Problem to work on —
In the data below, find every line with the word "ascending" and copy it.

Data —
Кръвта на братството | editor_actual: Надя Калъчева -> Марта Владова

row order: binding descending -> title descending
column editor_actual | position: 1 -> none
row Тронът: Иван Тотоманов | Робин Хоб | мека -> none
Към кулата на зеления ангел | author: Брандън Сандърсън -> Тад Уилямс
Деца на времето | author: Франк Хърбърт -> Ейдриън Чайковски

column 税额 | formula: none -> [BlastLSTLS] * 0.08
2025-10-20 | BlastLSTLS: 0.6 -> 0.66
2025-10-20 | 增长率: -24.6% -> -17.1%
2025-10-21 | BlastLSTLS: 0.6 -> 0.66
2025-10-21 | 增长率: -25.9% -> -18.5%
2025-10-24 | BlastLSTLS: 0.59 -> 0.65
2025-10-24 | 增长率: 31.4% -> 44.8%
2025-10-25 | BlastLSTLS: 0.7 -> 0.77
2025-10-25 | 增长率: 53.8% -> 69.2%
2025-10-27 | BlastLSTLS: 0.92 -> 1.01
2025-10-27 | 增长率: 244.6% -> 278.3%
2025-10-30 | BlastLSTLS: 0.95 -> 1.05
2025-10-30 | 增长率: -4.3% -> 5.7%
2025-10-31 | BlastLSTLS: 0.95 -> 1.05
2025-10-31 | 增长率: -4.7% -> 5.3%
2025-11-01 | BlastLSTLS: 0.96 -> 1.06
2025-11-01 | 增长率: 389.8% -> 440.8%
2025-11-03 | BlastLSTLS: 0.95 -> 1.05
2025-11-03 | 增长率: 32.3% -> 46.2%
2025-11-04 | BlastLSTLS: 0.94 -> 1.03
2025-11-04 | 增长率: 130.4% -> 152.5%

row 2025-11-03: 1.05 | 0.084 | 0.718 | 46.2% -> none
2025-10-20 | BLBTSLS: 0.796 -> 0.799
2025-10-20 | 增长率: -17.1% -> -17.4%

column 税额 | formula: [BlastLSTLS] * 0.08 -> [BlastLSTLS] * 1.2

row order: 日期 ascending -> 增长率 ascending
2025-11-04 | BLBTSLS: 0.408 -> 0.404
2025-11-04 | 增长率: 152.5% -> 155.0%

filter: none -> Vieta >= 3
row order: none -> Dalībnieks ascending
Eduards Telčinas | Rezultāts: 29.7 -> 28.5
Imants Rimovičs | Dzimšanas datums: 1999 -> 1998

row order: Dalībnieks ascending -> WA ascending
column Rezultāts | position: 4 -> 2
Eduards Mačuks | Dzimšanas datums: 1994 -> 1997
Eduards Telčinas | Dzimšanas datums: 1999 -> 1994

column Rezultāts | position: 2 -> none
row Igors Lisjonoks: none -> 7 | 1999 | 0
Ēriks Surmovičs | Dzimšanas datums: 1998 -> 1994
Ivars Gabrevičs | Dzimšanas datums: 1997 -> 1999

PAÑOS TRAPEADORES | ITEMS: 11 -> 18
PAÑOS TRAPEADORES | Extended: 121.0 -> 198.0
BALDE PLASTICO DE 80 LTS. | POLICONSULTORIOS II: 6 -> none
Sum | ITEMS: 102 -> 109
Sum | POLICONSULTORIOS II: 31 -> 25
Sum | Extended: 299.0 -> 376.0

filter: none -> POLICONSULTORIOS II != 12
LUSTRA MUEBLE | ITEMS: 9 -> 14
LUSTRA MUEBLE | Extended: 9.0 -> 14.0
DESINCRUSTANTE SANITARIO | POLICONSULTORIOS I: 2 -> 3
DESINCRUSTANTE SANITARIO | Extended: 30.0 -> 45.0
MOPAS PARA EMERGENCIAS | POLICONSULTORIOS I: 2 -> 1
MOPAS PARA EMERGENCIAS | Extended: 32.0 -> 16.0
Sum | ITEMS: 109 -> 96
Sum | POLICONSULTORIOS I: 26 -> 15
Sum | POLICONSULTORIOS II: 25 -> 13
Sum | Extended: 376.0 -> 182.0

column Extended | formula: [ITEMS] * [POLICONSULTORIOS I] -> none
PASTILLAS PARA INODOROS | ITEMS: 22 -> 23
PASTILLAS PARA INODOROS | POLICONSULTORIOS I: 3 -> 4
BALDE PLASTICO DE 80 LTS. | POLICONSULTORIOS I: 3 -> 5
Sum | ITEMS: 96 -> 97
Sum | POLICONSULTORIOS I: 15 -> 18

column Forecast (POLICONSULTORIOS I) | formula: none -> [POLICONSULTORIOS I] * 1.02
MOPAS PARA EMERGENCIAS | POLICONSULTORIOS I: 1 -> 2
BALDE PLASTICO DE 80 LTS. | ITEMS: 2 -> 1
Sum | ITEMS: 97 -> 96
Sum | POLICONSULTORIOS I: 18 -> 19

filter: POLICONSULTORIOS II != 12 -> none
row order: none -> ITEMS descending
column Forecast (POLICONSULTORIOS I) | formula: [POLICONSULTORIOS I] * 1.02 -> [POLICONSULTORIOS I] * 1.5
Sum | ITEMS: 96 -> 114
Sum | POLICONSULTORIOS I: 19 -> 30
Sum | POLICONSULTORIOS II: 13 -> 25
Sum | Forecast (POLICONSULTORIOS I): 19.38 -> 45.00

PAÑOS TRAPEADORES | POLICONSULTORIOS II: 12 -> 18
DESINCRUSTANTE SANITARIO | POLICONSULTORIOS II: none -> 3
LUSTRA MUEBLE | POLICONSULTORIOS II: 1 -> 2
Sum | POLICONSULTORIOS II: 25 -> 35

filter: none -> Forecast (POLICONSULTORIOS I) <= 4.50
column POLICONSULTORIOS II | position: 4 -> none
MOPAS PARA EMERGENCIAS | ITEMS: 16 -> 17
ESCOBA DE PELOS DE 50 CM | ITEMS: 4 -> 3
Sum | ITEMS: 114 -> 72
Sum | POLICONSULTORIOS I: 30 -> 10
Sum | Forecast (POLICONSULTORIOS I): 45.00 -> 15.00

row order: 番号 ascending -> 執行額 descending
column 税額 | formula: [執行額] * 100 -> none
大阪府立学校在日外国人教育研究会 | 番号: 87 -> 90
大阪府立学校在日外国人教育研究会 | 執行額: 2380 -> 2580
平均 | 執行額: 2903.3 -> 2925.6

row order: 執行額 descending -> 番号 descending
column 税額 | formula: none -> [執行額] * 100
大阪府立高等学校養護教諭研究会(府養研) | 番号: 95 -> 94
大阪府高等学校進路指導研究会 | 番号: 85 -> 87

Response area —
row order: 日期 ascending -> 增长率 ascending
row order: none -> Dalībnieks ascending
row order: Dalībnieks ascending -> WA ascending
row order: 番号 ascending -> 執行額 descending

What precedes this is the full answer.